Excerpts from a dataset
= = = =
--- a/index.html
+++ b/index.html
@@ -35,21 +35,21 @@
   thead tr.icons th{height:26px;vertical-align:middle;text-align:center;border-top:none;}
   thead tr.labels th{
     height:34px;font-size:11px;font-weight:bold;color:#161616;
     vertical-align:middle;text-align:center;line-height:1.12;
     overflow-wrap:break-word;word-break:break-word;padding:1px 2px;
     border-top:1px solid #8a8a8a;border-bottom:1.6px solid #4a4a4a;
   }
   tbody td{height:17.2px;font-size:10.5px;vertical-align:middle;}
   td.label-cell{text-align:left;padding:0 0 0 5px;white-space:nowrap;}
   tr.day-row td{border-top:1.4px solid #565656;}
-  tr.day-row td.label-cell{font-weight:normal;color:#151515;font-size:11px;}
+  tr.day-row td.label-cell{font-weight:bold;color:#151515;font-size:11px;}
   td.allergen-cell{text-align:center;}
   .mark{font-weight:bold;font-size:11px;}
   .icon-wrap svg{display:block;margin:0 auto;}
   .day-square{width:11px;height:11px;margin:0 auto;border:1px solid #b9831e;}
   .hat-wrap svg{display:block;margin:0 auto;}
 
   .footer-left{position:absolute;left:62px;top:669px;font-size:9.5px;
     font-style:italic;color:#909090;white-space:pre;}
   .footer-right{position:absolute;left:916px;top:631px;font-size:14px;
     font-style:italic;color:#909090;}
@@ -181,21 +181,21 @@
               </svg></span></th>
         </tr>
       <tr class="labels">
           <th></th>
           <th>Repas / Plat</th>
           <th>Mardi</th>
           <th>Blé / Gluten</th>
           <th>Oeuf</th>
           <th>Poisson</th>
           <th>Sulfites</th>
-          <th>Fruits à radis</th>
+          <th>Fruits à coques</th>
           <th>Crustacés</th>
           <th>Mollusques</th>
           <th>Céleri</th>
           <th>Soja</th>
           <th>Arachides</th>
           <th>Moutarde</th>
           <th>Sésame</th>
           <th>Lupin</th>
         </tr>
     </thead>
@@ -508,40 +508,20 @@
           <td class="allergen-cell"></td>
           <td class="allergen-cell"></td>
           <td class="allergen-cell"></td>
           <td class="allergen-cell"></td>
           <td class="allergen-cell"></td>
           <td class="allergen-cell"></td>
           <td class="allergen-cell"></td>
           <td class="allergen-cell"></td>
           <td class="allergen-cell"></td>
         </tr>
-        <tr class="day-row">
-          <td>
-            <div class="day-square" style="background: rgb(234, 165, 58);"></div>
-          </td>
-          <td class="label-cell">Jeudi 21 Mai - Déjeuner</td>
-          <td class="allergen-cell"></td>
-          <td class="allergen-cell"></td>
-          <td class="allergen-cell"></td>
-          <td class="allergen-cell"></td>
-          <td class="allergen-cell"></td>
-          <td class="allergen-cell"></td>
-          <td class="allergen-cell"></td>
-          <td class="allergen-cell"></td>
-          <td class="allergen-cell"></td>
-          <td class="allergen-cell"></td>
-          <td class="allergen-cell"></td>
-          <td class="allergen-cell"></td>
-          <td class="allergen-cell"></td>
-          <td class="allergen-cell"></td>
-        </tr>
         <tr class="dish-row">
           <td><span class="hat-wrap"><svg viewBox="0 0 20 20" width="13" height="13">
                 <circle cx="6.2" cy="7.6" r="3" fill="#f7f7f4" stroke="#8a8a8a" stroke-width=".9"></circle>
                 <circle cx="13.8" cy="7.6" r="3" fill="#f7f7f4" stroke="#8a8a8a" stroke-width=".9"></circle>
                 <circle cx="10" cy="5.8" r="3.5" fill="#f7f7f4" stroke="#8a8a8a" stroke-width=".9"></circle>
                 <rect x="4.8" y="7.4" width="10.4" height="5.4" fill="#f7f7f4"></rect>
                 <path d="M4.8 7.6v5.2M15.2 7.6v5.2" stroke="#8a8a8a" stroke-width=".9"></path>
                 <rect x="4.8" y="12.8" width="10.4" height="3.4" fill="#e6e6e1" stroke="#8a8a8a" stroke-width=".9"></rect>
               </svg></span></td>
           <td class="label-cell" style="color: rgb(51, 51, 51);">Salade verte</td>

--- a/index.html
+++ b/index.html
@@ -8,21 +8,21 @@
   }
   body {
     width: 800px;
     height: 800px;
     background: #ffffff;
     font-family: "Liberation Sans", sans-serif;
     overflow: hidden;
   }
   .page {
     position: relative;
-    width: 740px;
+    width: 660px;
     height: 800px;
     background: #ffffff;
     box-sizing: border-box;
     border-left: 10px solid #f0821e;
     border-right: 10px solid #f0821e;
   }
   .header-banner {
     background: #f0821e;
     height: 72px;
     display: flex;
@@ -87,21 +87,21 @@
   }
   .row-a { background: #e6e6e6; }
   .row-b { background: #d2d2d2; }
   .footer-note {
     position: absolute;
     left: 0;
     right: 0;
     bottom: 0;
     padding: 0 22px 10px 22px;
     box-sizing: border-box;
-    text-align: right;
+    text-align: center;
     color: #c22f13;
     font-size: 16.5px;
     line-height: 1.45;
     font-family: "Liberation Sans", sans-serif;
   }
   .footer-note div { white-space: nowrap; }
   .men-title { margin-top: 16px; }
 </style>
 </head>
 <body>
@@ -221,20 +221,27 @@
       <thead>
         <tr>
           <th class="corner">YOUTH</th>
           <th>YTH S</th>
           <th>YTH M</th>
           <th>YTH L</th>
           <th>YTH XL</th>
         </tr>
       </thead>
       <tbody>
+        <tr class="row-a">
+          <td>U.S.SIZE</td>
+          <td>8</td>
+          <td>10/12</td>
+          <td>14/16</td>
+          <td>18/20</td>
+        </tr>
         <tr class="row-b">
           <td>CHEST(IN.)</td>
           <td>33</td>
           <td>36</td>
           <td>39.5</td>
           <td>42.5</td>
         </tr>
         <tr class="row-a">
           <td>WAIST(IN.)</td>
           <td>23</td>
= = = =
Your goal
Extract from the records above the lines from the one containing "<th>Repas / Plat</th>" to the one containing "<th>Céleri</th>", both lines included, exactly as they appear and with nothing else.

Task output
           <th>Repas / Plat</th>
           <th>Mardi</th>
           <th>Blé / Gluten</th>
           <th>Oeuf</th>
           <th>Poisson</th>
           <th>Sulfites</th>
-          <th>Fruits à radis</th>
+          <th>Fruits à coques</th>
           <th>Crustacés</th>
           <th>Mollusques</th>
           <th>Céleri</th>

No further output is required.